What are Rupture of the Fibularis (Penoneus) Tertius?
The fibularis tendon is a part of the reciprocal apparatus of the hind limb, which is a series of tendons that coordinates the simultaneous flexion of the hock and stifle joints. This coordination enables the successful movement of the leg. A healthy fibularis tendon will stretch as the hock joint extends, and serves to help center the weight of the upper part of the limb on the hock. Once damaged, the tendon can no longer do its part and movement becomes compromised. If a laceration is the cause, other important structures of that region can also be damaged, which can complicate healing.

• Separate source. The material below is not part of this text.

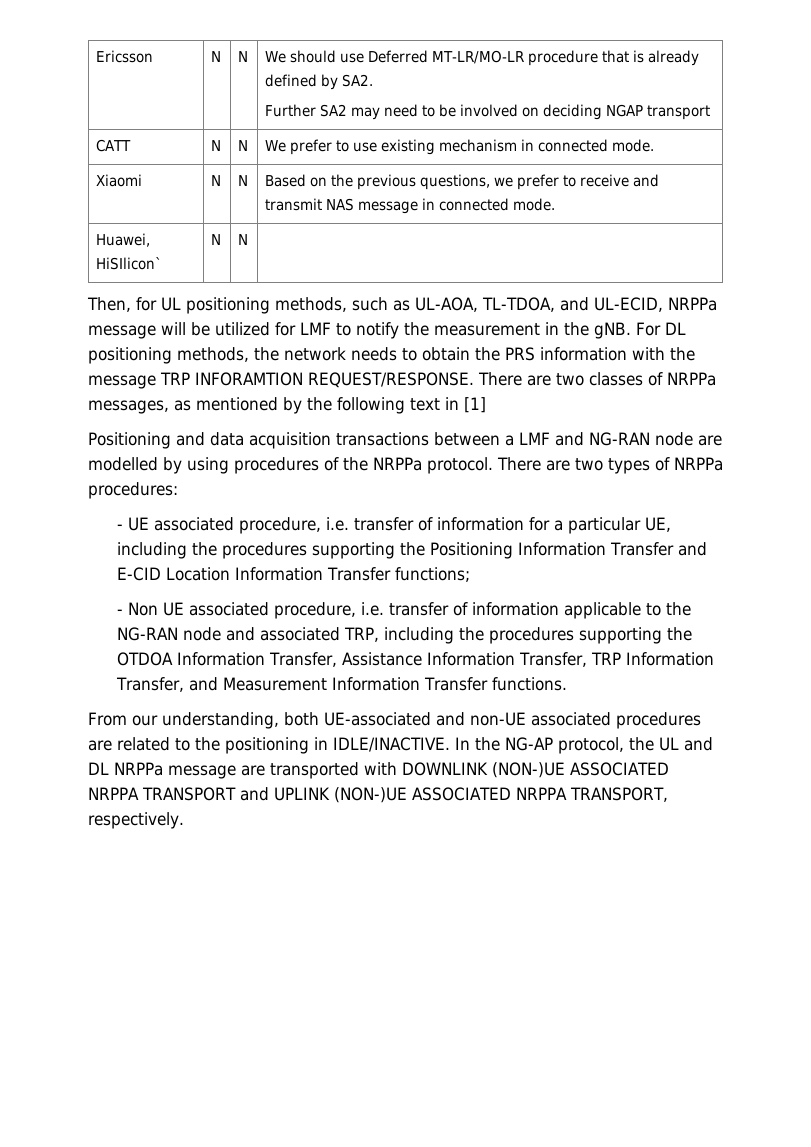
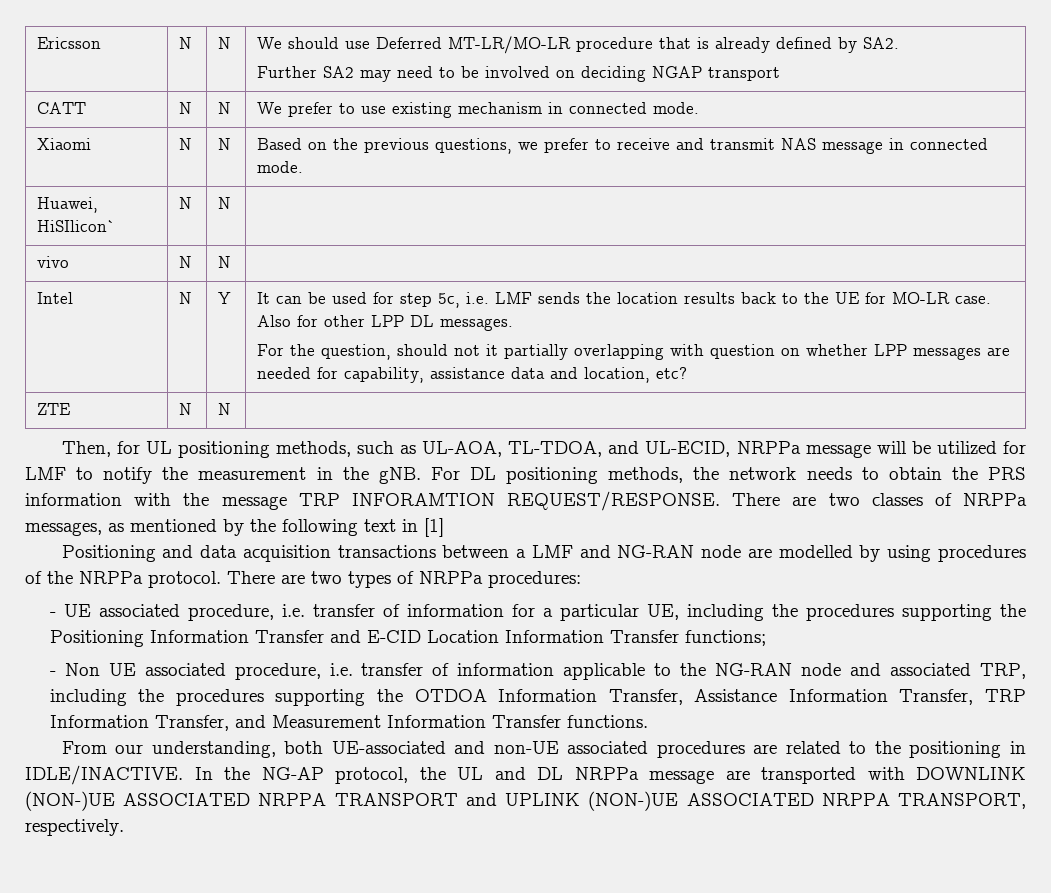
+ vivo | N | N |
+ Intel | N | Y | It can be used for step 5c, i.e. LMF sends the location results back to the UE for MO-LR case. Also for other LPP DL messages.
+ For the question, should not it partially overlapping with question on whether LPP messages are needed for capability, assistance data and location, etc?
+ ZTE | N | N |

The fibularis (peroneus) tertius is a tendon that originates on the femur and extends across the tibia to the metatarsal region in the hind limbs of horses. A rupture of that tendon can be caused by a laceration or trauma, often due to an overextension of the hock joint. Though an uncommon condition, in severe cases, it can cause lameness. Many cases, however, can be resolved with treatment.

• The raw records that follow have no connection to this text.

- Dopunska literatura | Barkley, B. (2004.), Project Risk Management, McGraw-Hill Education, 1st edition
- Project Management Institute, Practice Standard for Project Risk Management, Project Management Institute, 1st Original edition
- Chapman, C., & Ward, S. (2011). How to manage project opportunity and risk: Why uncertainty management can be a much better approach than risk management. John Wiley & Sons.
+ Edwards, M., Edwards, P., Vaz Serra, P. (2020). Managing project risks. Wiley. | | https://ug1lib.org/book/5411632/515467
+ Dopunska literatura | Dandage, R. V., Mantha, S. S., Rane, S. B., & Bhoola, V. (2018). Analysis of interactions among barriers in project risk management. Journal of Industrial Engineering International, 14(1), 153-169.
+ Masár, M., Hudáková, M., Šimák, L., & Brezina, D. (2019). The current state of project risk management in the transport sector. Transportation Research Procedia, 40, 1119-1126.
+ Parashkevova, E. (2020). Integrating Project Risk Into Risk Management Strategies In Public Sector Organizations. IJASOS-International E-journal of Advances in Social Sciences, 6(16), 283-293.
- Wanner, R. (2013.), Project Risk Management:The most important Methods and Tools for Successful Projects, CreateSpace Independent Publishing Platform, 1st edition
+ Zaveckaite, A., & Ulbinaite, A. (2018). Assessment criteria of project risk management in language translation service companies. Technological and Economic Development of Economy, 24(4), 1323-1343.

Symptoms of Rupture of the Fibularis (Penoneus) Tertius in Horses
Despite the rupture, pain does not seem to be characteristic of this condition, and affected horses can still bear weight on the injured limb. Symptoms of a fibularis tendon rupture include:
- The hock joint can be extended while the stifle joint is flexed, often seen while walking
- The stifle joint and hock joint can be moved independently from one another
- The lower leg appears to hang limp during walking, as do the muscles in the back of the limb, the superficial digital flexor and the gastrocnemius
- A characteristic dimple can be seen in the soft tissues in the back of the lower limb, or caudal muscles of the crus
- Lameness, most often seen during a trot accompanied by a delayed forward movement
- Swelling near ruptured area
- Wound from a laceration
Causes of Rupture of the Fibularis (Penoneus) Tertius in Horses
The cause of a rupture in the fibularis tendon is a traumatic injury. This can occur from:
- Blunt trauma, such as from falling down, slipping, getting caught in bars, or running into solid objects
- Laceration, most commonly seen from getting caught in a wire
- Hyperextension of the limb, such as from a fast start, or from getting a leg caught on the stable door while trying to jump out of the stable
- Full limb casts that have been applied to hind limbs
Diagnosis of Rupture of the Fibularis (Penoneus) Tertius in Horses
Diagnosis is based on clinical signs, which are characteristic of this particular injury. Manual extension of the hock joint is performed simultaneously with a flexion of the stifle to verify injury, a manipulation that is impossible with an uninjured tendon. The exact location of the rupture can be found through ultrasounds, X-rays, and through exploring a laceration.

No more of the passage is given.